Le moteur de nos décisions économiques individuelles, réside dans notre capacité en tant qu’humains à nous projeter dans le temps et à dépasser le stade primal de survie, pour envisager des projets à moyen et long terme.

Cette projection est alimentée par l’instinct de satisfaction de nos plaisirs (qui constitue le moteur de la consommation) et par notre appétit pour le profit et l’accumulation de richesses (qui constituent le moteur de l’investissement). Et plus notre confiance dans le futur est grande, plus nos actes économiques sont intenses et de grande portée.

À défaut, nos réflexes économiques sont complètement grippés et, dans les cas extrêmes d’incertitude, c’est la partie reptilienne de notre cerveau et donc notre instinct de survie, qui prennent le dessus. Quand les décideurs se lancent dans des politiques économiques de quelque nature qu’elles soient, il est indispensable pour eux de connaître l’état de confiance dans lequel se trouve leur population avant de foncer tête baissée sur les mesures techniques.

Dans le plan de relance, il faut intégrer l'état de confiance des Marocains

Ainsi, au moment où le gouvernement prépare son plan de sortie de la crise du Covid-19, il doit intégrer l’état de confiance général des Marocains, avant d’entreprendre des politiques qui pourront s’avérer sans impact, ou pire, contreproductives. En effet, la politique économique n’est ni plus ni moins qu’un signal envoyé par les pouvoirs publics aux autres agents économiques. Si ces derniers le captent mal, ou ne le captent pas du tout, car leurs réflexes sont grippés par des facteurs exogènes, l’échec serait assurément au rendez-vous. Le succès d’une politique économique dépend dès lors de sa synchronicité avec l’état de confiance général de la population.

Il serait illusoire de penser que les Marocains régiront à la politique économique comme s'ils venaient de rentrer de vacances

Or, après plusieurs semaines de matraquage médiatique sur le danger du Covid-19 pour la santé et la vie des Marocains, après avoir arrêté quasi totalement leur économie et les avoir confinés pendant trois mois dans une première de leur histoire moderne, il serait illusoire de penser qu’ils réagiront à la politique économique comme s’ils venaient de rentrer de vacances.

Et pour cause, leurs récepteurs ont été fortement endommagés par cette épreuve. Tout comme le déconfinement doit s’opérer d’une manière progressive, les mesures économiques à prendre doivent l’être tout autant. Il serait donc sage d’attendre le retour des réflexes économiques à leur état normal avant d’envisager des actions de grande envergure.
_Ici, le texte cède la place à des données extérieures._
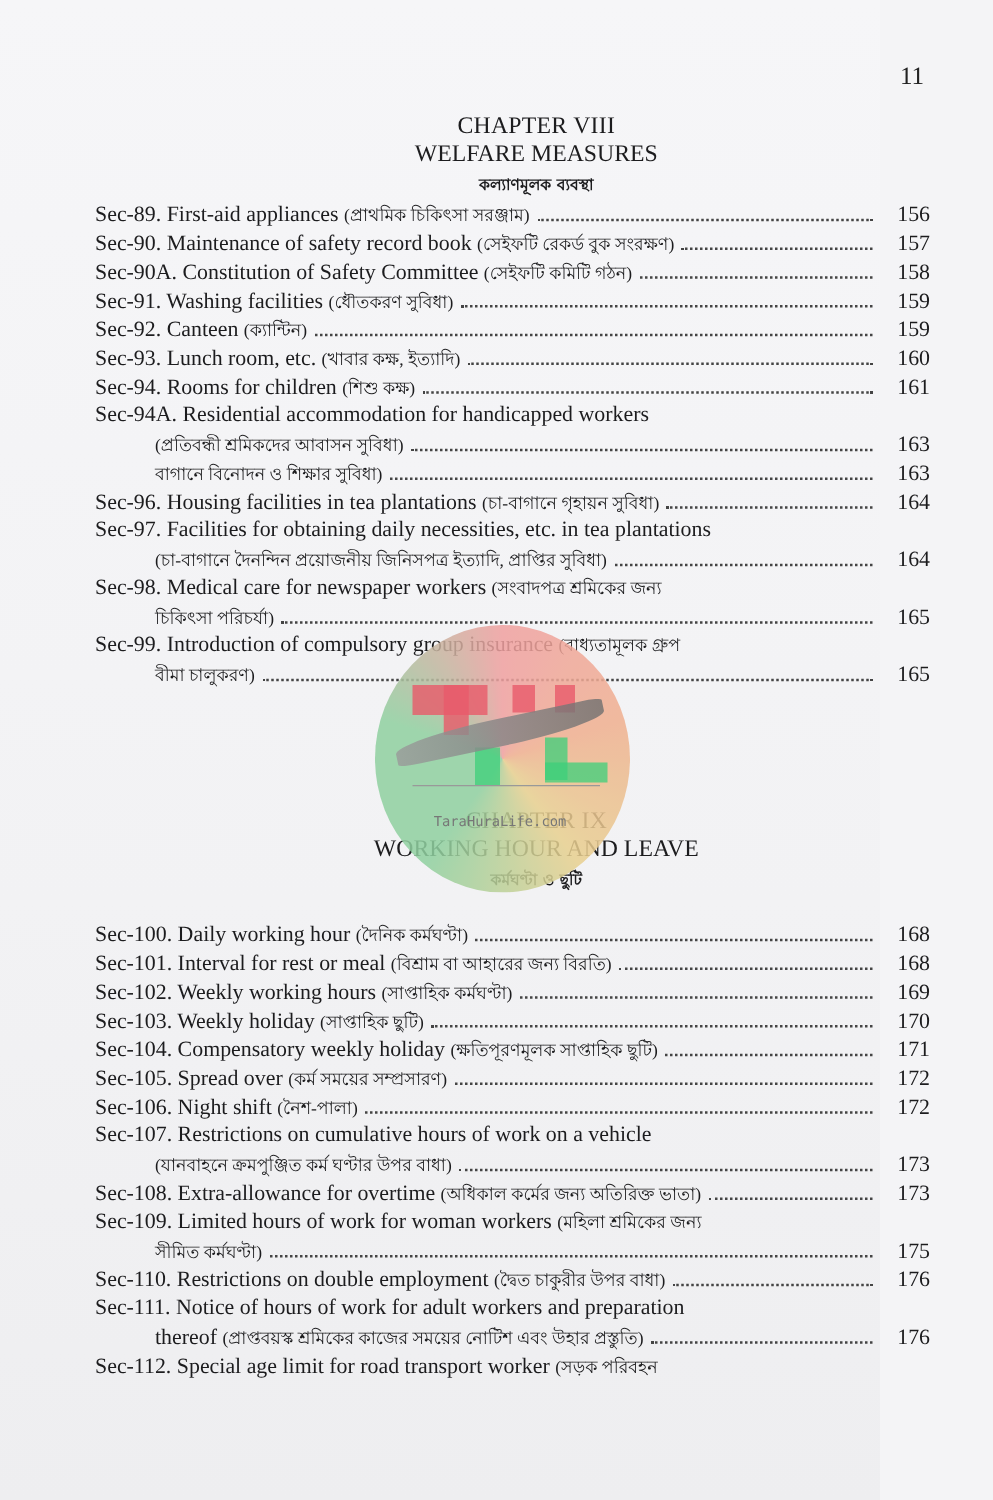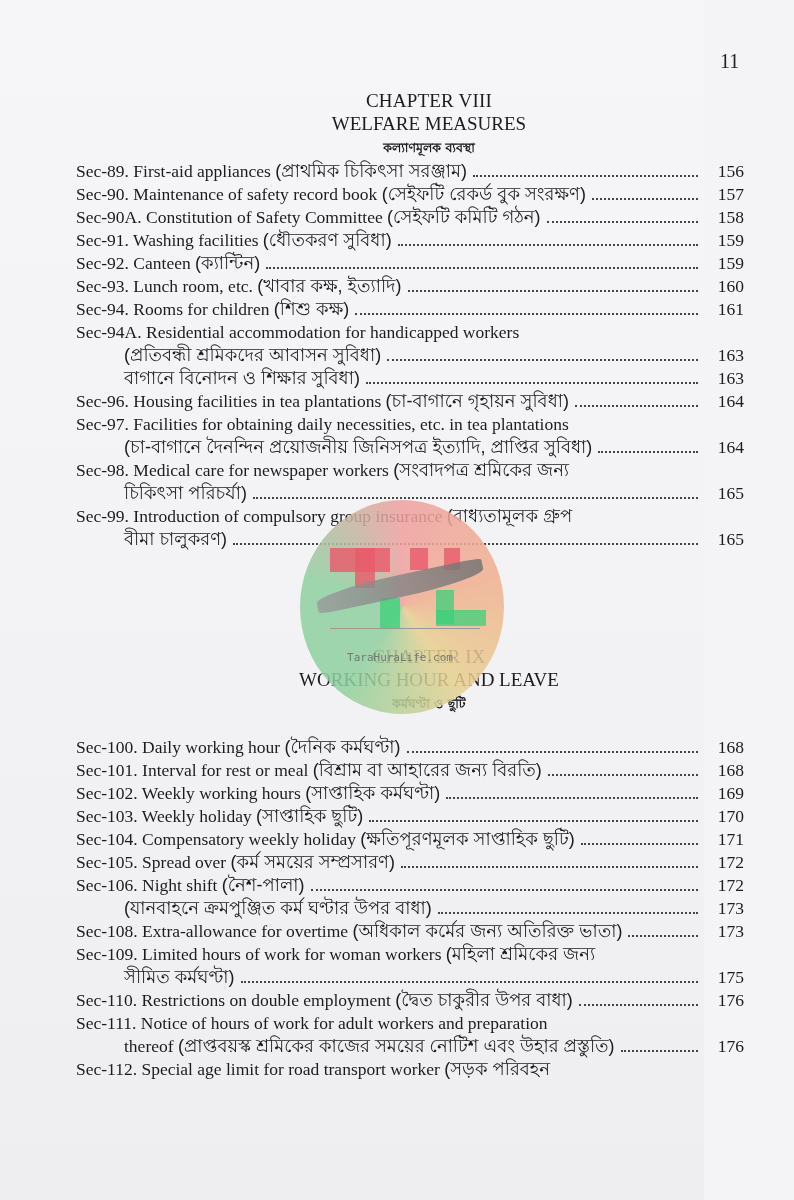"(প্রাথমিক চিকিৎসা সরঞ্জাম)" .line .bn { font-family: Liberation Sans, sans-serif -> Liberation Serif, serif; font-size: 18px -> 14px }
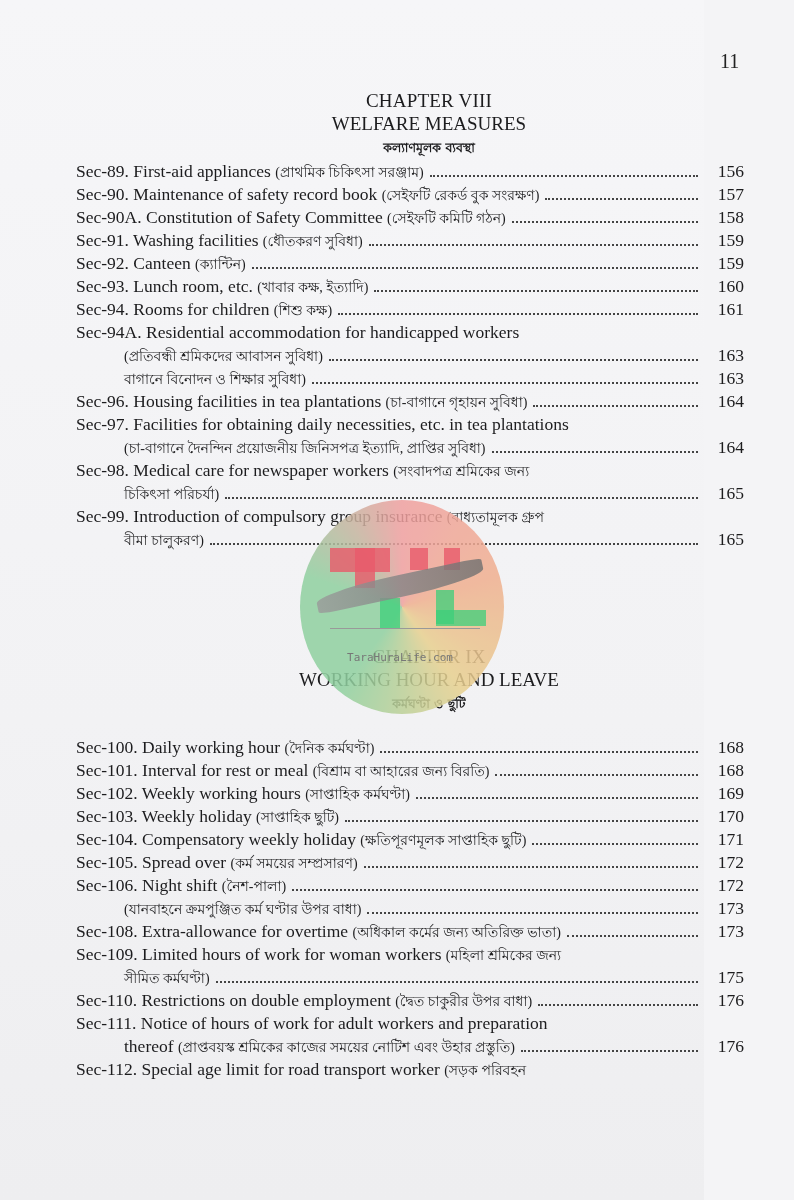"Sec-107. Restrictions on cumulative" div.line { html: none -> <div> <span><span>Sec-107. Restrictions on cumulative hours of work on a vehicle</span><span></span></span> </div> }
C’est la raison pour laquelle nous avons demandé, à ce qu’il n’y ait pas de relance immédiatement (par l’offre ou par la demande), mais plutôt une reprise graduelle, en attendant que les capteurs des agents économiques soient restaurés, d’autre part. D’autre part, en l’absence d’un vaccin, d’un traitement ou de la disparition du virus, nous ne pouvons pas nous considérer comme étant sortis définitivement de cette guerre, pour envisager des politiques qui ne s’appliquent qu’en temps de paix.
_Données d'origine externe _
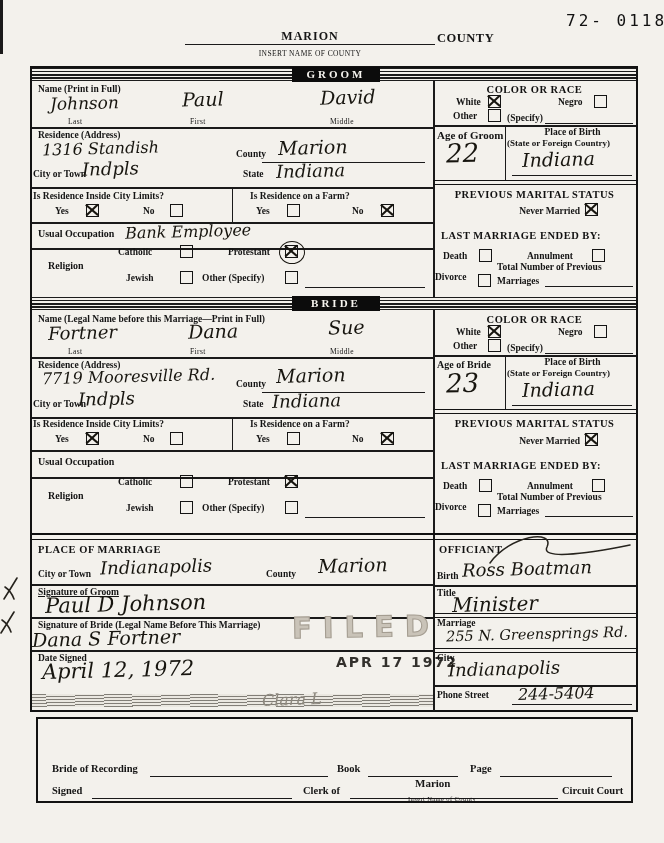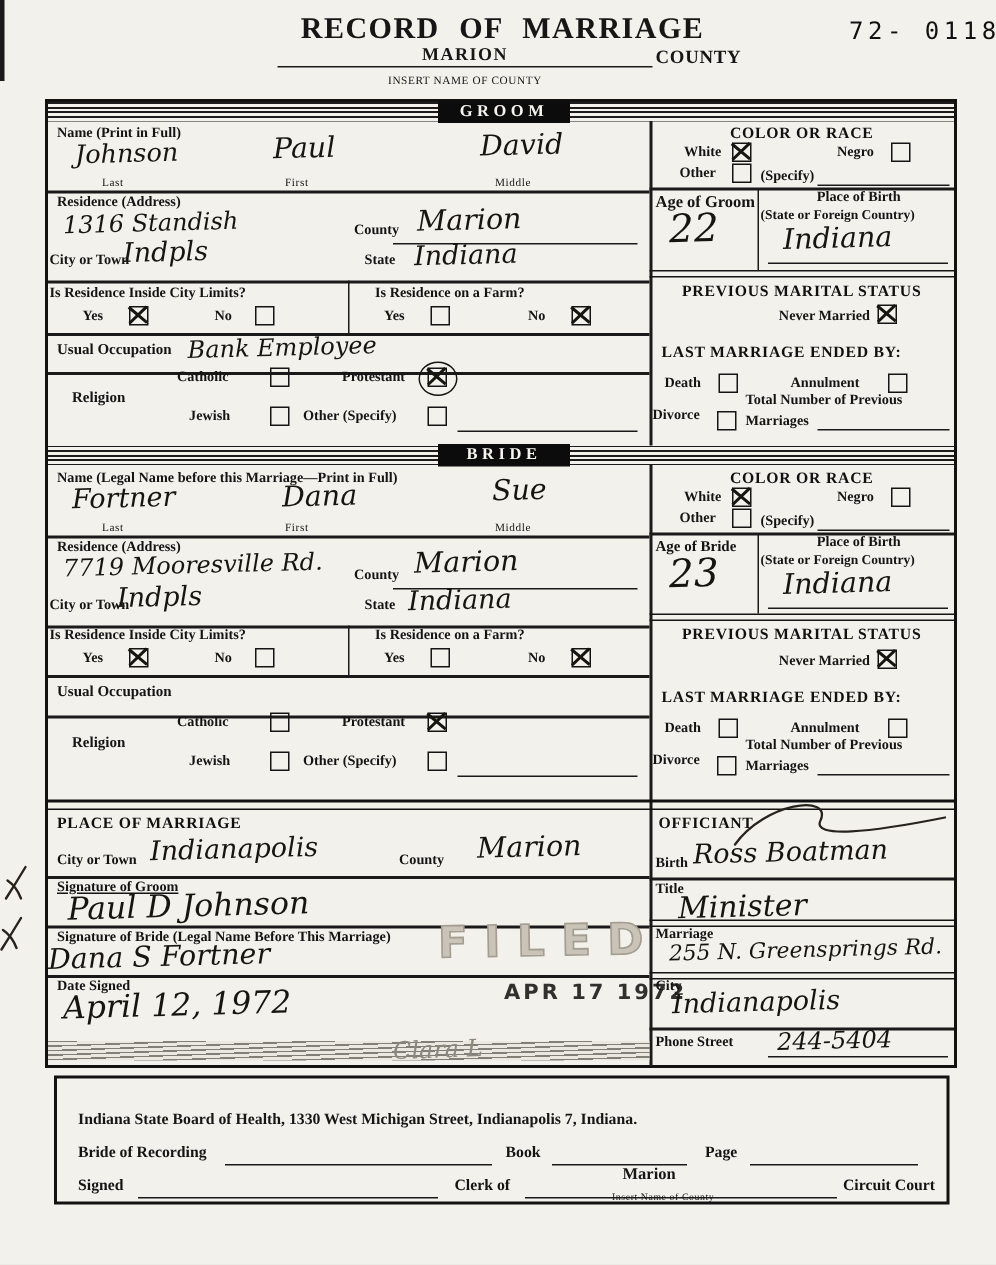"RECORD OF MARRIAGE" div.hdr-title { html: <div>RECORD OF MARRIAGE</div> -> none }
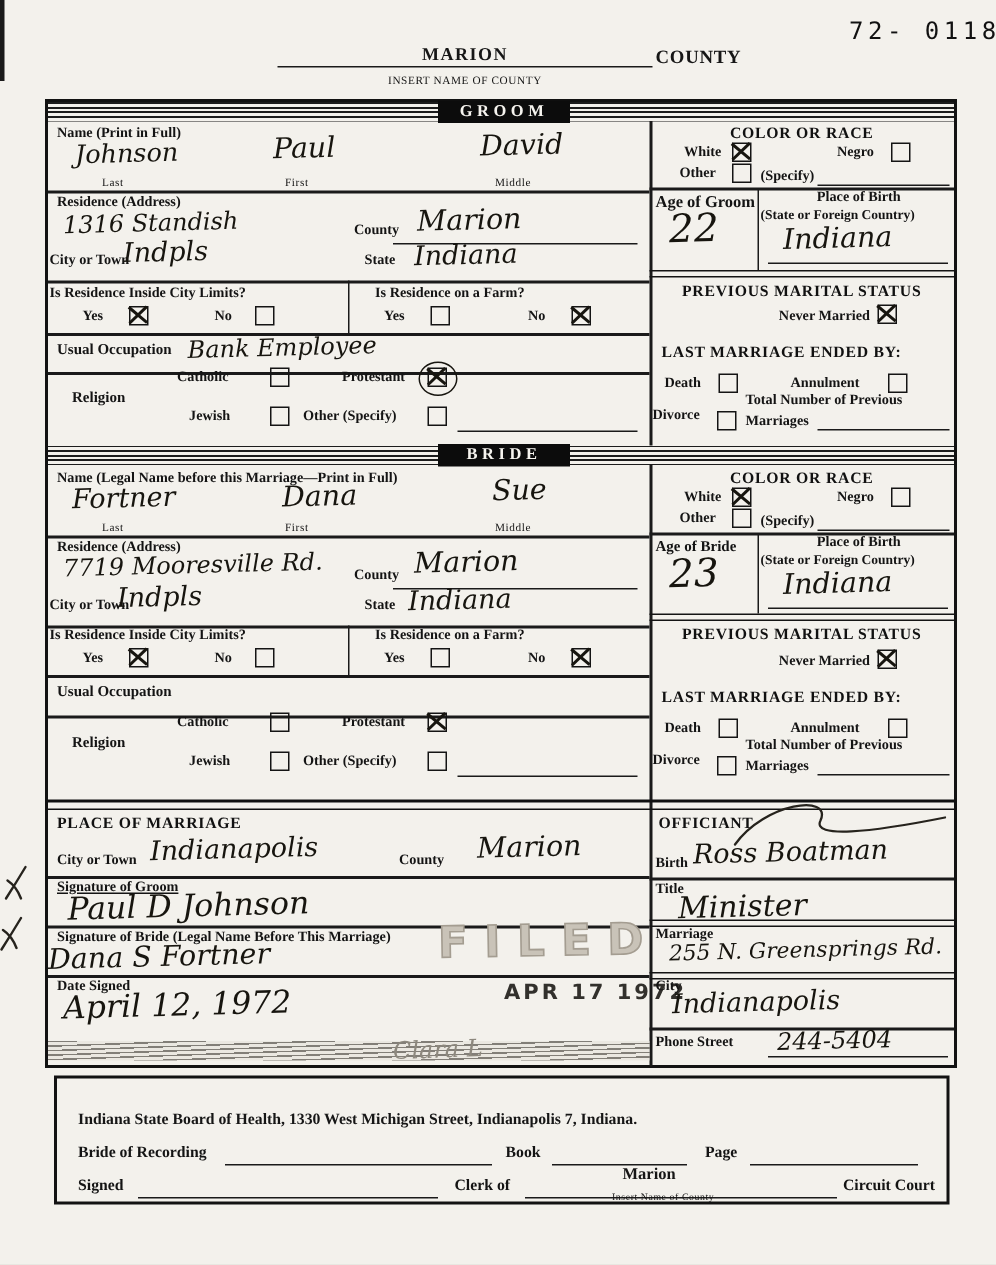"Indiana State Board of Health," div.abs { html: <div>Indiana State Board of Health, 1330 West Michigan Street, Indianapolis 7, Indiana.</div> -> none }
Enfin, il est utile de rappeler que, contrairement à ce que proposent le patronat et certains économistes, on ne peut pas faire une relance simultanément par l’offre et par la demande et espérer que l’impact soit positif sur les deux. Une action simultanée produira inéluctablement un effet d’éviction au profit de la demande, car la relance par l’offre met plus de temps à se concrétiser et ne produit des effets qu’à moyen et long termes, alors que celle par la demande est immédiate, même si son effet n’est qu’à court terme.

En économie, comme dans la vie, un responsable doit faire des choix et les assumer. Quand il veut plaire à tout le monde, il ne fait plaisir à personne.